ETHIOPIA — The International Finance Corporation (IFC) has extend US$55.9 million financing to Habesha Breweries S.C., a beverage manufacturer in Ethiopia to help the company expand its operations and increase local barley sourcing from smallholder farmers.
The loan is co-funded by the Dutch development bank (FMO) and Dutch banks Cooperative Rabobank U.A. (Rabobank) and ING Bank N.V. (ING Bank).
According to IFC, Ethiopia’s brewing industry is fast growing and an important contributor to economic growth, but the sector imports as much as 90% of its malt barley needs.
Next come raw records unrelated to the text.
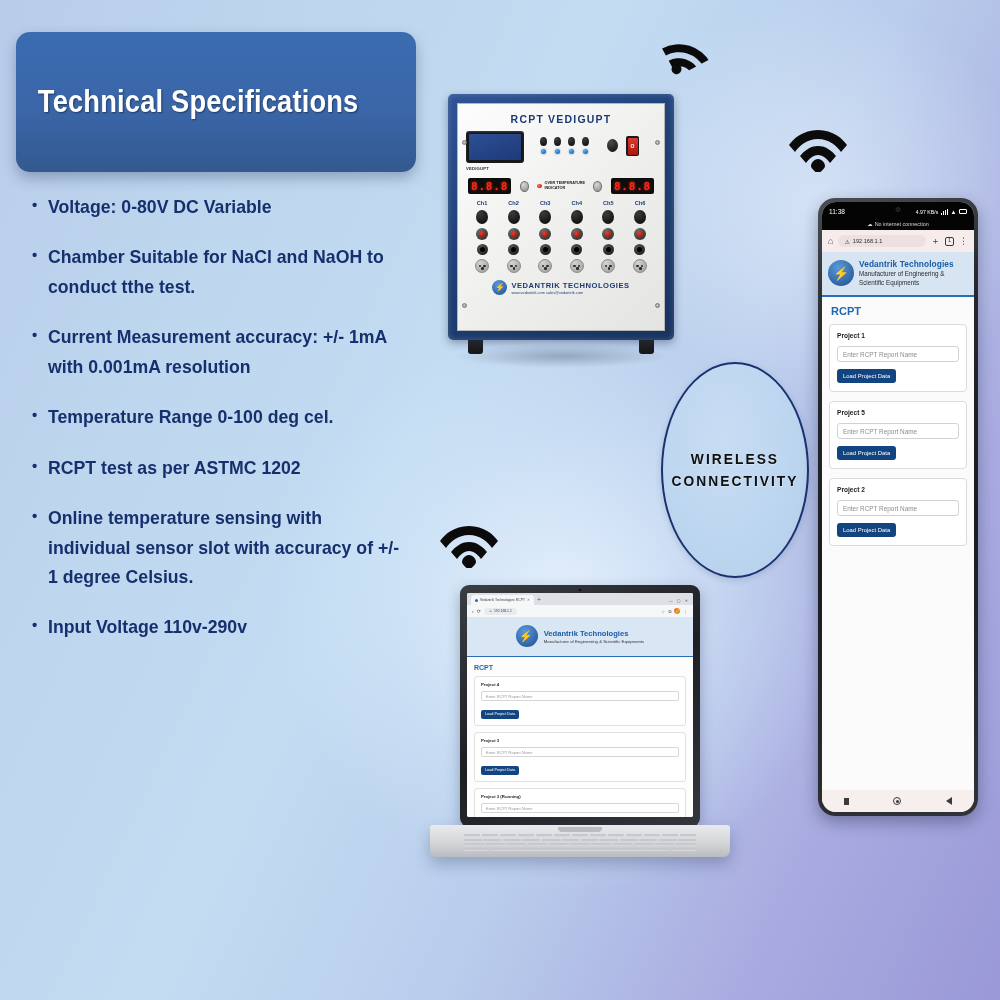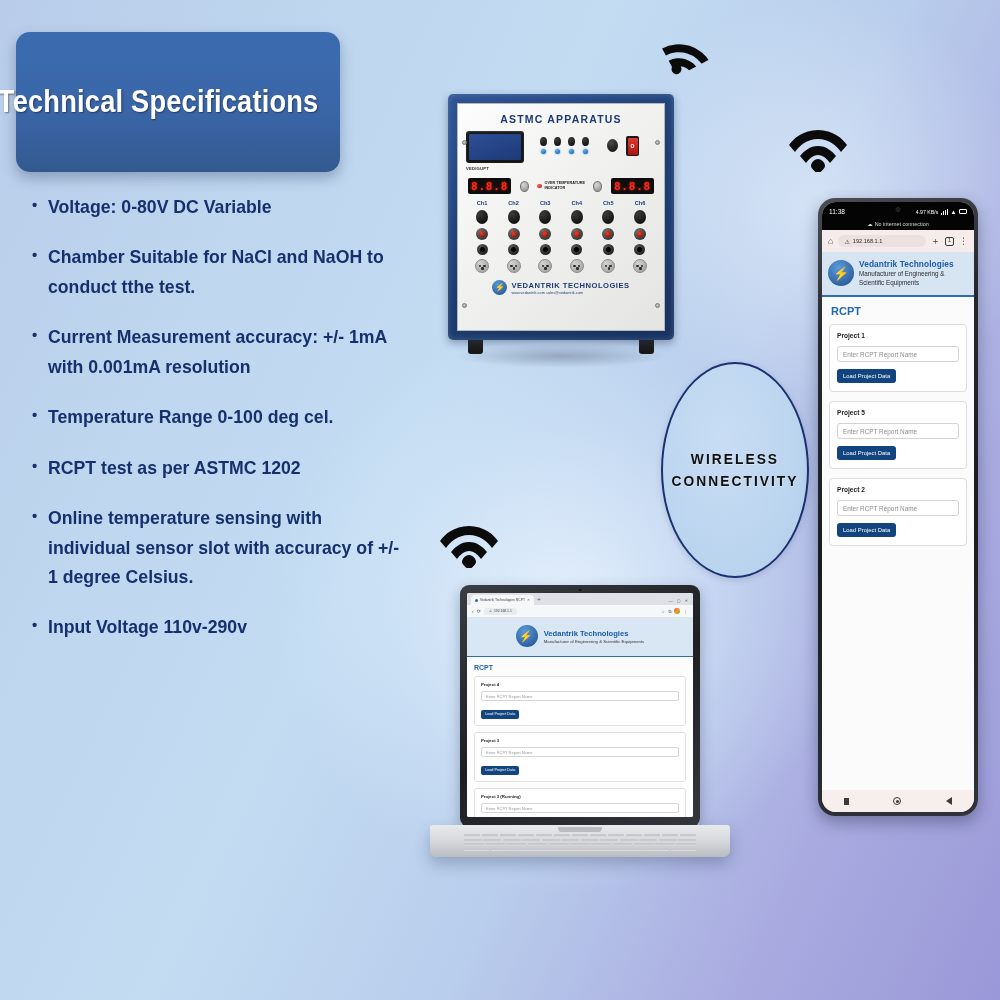--- a/index.html
+++ b/index.html
@@ -22,11 +22,11 @@
 
   
   .spec-title-box {
-    position: absolute; left: 16px; top: 32px; width: 324px; height: 140px;
+    position: absolute; left: 16px; top: 32px; width: 400px; height: 140px;
     background: linear-gradient(180deg,#3b6bb0 0%, #3a66a8 55%, #33598f 100%);
     border-radius: 14px;
     box-shadow: 0 6px 14px rgba(40,60,100,.35);
-    display: flex; align-items: center; justify-content: flex-end;
+    display: flex; align-items: center; justify-content: flex-start;
   }
   .spec-title {
     color: #ffffff; font-size: 31px; font-weight: bold;

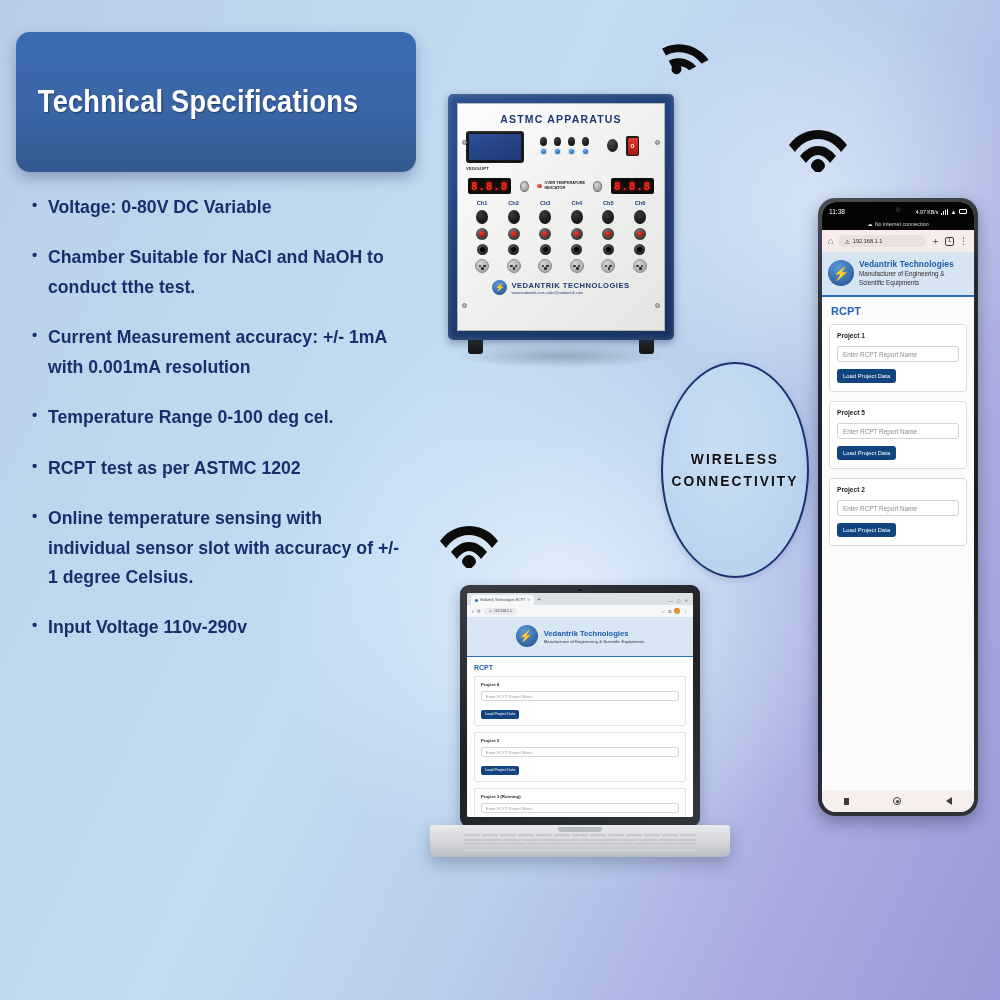--- a/index.html
+++ b/index.html
@@ -275,7 +275,7 @@
       <div class="screw" style="left:4px;bottom:22px"></div>
       <div class="screw" style="right:4px;bottom:22px"></div>
 
-      <div class="app-heading">ASTMC APPARATUS</div>
+      <div class="app-heading">RCPT VEDIGUPT</div>
 
       <div class="lcd-row">
         <div class="lcd-wrap">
“Programs that support local sourcing are critical to linking smallholder farmers to large supply chains, thus creating more economic opportunity and jobs for vital parts of the country’s agriculture sector,” said Jumoke Jagun-Dokunmu, IFC’s regional director for Eastern Africa.
“Our partnership with IFC and other lenders is timely and key to growing the malt barley supply chain in Ethiopia,” said Zewdu Negate, chief executive officer of Habesha Breweries.
The company revealed they are planning to increase smallholder farmers patnership from 1,000 to 14,000 in the next five years which will in turn improve household incomes.
In addition to the financing, IFC and FMO will help Habesha support farmers’ access to improved seed varieties and other agricultural inputs and provide best practices on agronomy and business management.
“Increasing farmer access to improved agricultural inputs such as seeds and fertilizers and building the agronomic and technical capacity of local, smallholder barley producers in Ethiopia will create more jobs and higher efficiency,” said Linda Broekhuizen, chief investment officer of FMO.
The project is expected to boost income for 15,000 smallholder barley farmers, double farm yields of participating barley producers and create 500 jobs.
In November 2019, IFC in partnership with the Private Sector Window of the Global Agriculture and Food Security Program (GAFSP) announced a US$22.33 million (€20 million) investment in Soufflet Malt Ethiopia to help the company build and operate a malting plant in Ethiopia.
The greenfield investment is aimed to help Soufflet Malt Ethiopia, a subsidiary of French company Groupe Soufflet, modernize Ethiopia’s malt supply chain and boost local production of the key beer ingredient.
According to the IFC, the malting plant, in Addis Ababa’s Lemi Industrial Park, is expected to produce 110,000 metric tons of malt annually.